** TASK MATERIAL follows **

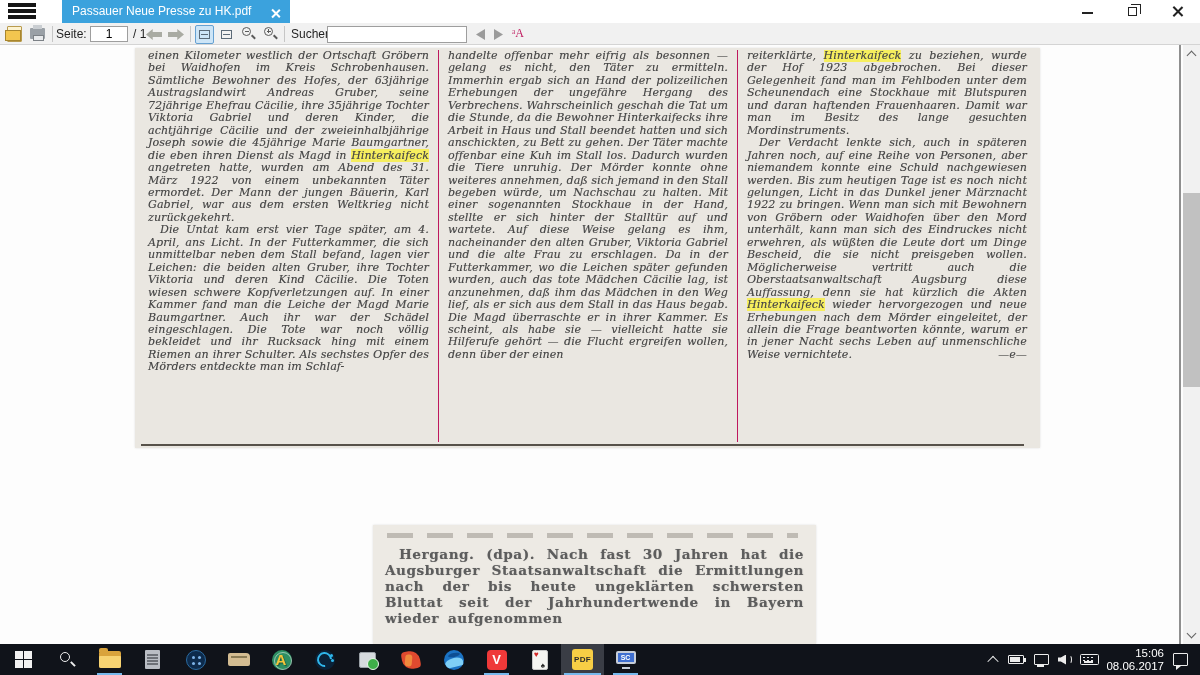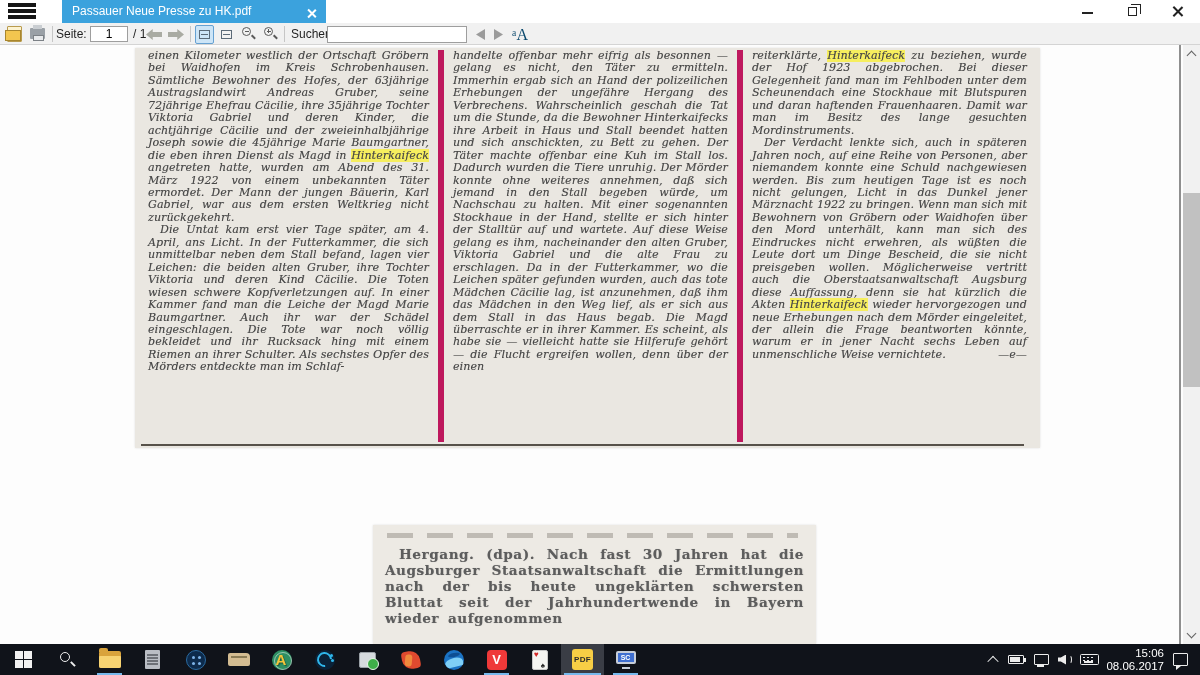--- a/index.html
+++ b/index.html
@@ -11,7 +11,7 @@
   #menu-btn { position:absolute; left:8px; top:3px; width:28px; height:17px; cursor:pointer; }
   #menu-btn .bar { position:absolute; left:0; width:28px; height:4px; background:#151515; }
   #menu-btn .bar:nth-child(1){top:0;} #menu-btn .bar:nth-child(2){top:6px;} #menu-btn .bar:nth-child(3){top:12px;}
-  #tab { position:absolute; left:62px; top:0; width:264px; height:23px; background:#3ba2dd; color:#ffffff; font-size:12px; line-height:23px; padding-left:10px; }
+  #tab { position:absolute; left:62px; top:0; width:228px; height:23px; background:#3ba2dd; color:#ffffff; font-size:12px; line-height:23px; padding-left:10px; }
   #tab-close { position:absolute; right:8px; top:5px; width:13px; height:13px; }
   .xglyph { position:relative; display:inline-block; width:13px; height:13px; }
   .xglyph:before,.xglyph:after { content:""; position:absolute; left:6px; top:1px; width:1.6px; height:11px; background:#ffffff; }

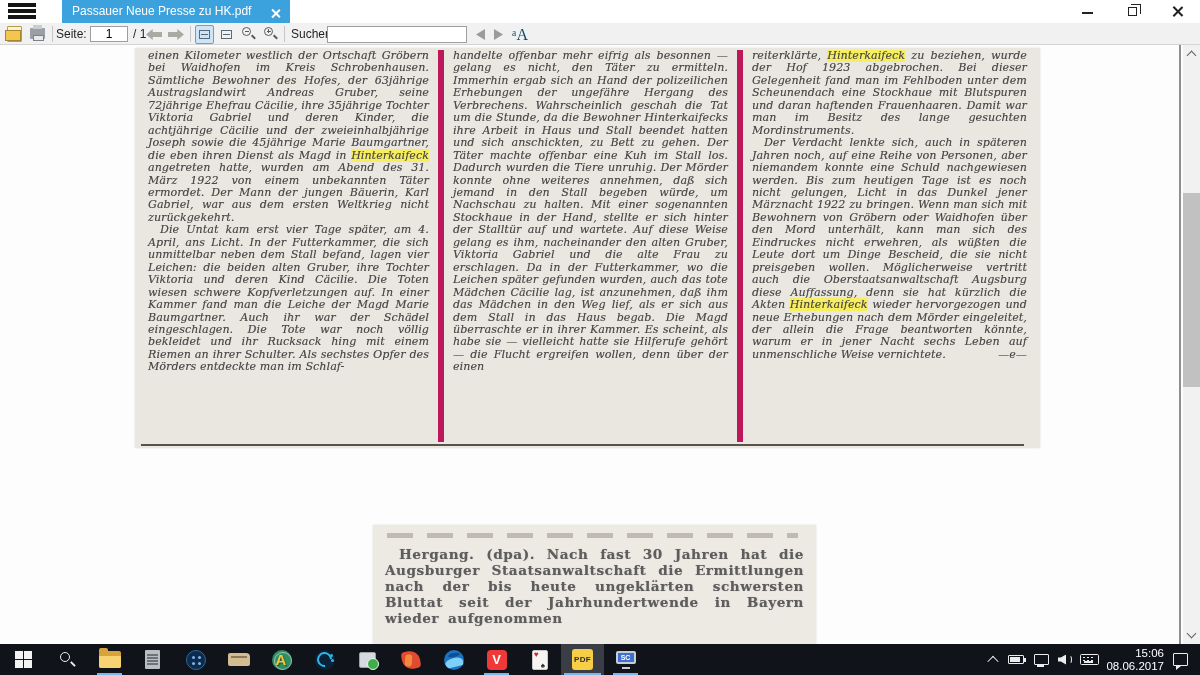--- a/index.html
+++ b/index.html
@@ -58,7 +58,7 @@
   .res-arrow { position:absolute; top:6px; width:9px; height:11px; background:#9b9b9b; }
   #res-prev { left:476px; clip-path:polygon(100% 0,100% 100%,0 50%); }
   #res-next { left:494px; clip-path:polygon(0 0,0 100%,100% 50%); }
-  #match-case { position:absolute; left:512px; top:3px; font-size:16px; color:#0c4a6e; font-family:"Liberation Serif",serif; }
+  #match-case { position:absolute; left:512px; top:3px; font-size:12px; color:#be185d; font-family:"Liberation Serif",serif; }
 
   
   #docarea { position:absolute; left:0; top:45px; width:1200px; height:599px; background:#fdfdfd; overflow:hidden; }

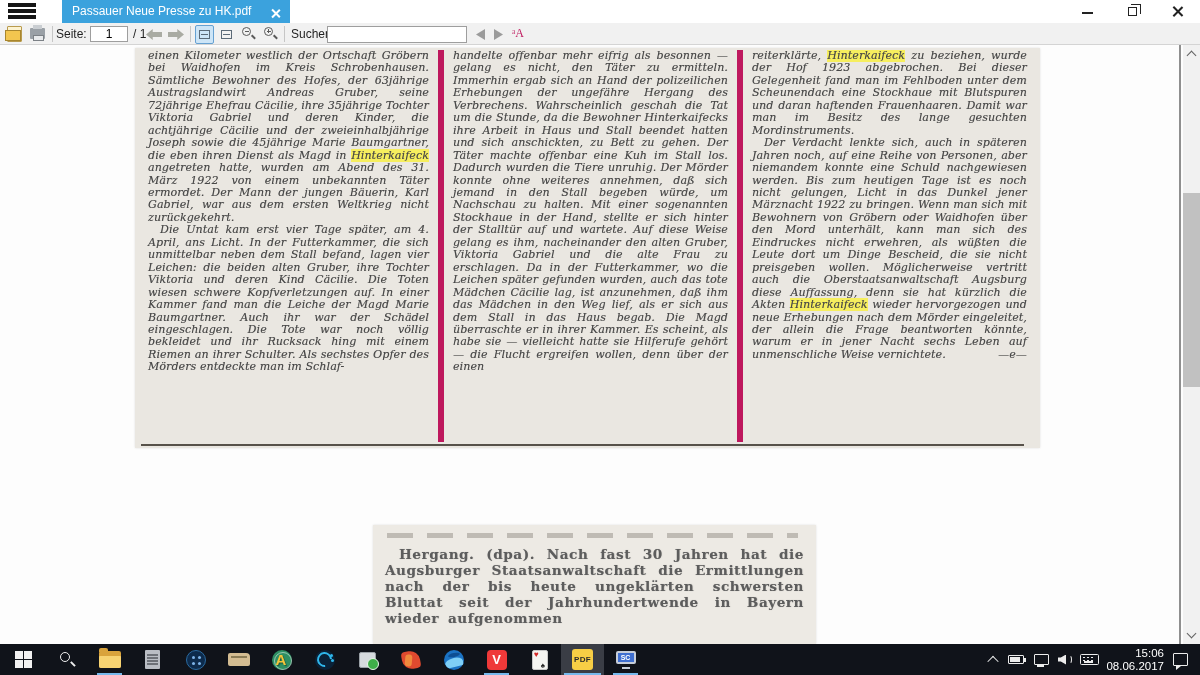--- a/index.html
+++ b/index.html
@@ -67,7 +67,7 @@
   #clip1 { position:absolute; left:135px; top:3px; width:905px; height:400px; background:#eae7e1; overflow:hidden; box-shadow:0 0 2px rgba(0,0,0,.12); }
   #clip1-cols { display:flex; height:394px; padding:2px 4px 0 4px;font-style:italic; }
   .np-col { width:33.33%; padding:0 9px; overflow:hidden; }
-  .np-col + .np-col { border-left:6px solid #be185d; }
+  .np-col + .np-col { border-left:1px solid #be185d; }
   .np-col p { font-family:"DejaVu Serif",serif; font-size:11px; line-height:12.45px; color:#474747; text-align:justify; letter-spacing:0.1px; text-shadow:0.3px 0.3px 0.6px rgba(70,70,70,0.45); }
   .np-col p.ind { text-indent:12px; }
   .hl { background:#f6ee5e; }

** End of TASK MATERIAL **

The answer must be an exact restatement of all the records, with no pictures included.

* [ANSWER SPACE]:
--- a/index.html
+++ b/index.html
@@ -11,7 +11,7 @@
   #menu-btn { position:absolute; left:8px; top:3px; width:28px; height:17px; cursor:pointer; }
   #menu-btn .bar { position:absolute; left:0; width:28px; height:4px; background:#151515; }
   #menu-btn .bar:nth-child(1){top:0;} #menu-btn .bar:nth-child(2){top:6px;} #menu-btn .bar:nth-child(3){top:12px;}
-  #tab { position:absolute; left:62px; top:0; width:264px; height:23px; background:#3ba2dd; color:#ffffff; font-size:12px; line-height:23px; padding-left:10px; }
+  #tab { position:absolute; left:62px; top:0; width:228px; height:23px; background:#3ba2dd; color:#ffffff; font-size:12px; line-height:23px; padding-left:10px; }
   #tab-close { position:absolute; right:8px; top:5px; width:13px; height:13px; }
   .xglyph { position:relative; display:inline-block; width:13px; height:13px; }
   .xglyph:before,.xglyph:after { content:""; position:absolute; left:6px; top:1px; width:1.6px; height:11px; background:#ffffff; }

--- a/index.html
+++ b/index.html
@@ -58,7 +58,7 @@
   .res-arrow { position:absolute; top:6px; width:9px; height:11px; background:#9b9b9b; }
   #res-prev { left:476px; clip-path:polygon(100% 0,100% 100%,0 50%); }
   #res-next { left:494px; clip-path:polygon(0 0,0 100%,100% 50%); }
-  #match-case { position:absolute; left:512px; top:3px; font-size:16px; color:#0c4a6e; font-family:"Liberation Serif",serif; }
+  #match-case { position:absolute; left:512px; top:3px; font-size:12px; color:#be185d; font-family:"Liberation Serif",serif; }
 
   
   #docarea { position:absolute; left:0; top:45px; width:1200px; height:599px; background:#fdfdfd; overflow:hidden; }

--- a/index.html
+++ b/index.html
@@ -67,7 +67,7 @@
   #clip1 { position:absolute; left:135px; top:3px; width:905px; height:400px; background:#eae7e1; overflow:hidden; box-shadow:0 0 2px rgba(0,0,0,.12); }
   #clip1-cols { display:flex; height:394px; padding:2px 4px 0 4px;font-style:italic; }
   .np-col { width:33.33%; padding:0 9px; overflow:hidden; }
-  .np-col + .np-col { border-left:6px solid #be185d; }
+  .np-col + .np-col { border-left:1px solid #be185d; }
   .np-col p { font-family:"DejaVu Serif",serif; font-size:11px; line-height:12.45px; color:#474747; text-align:justify; letter-spacing:0.1px; text-shadow:0.3px 0.3px 0.6px rgba(70,70,70,0.45); }
   .np-col p.ind { text-indent:12px; }
   .hl { background:#f6ee5e; }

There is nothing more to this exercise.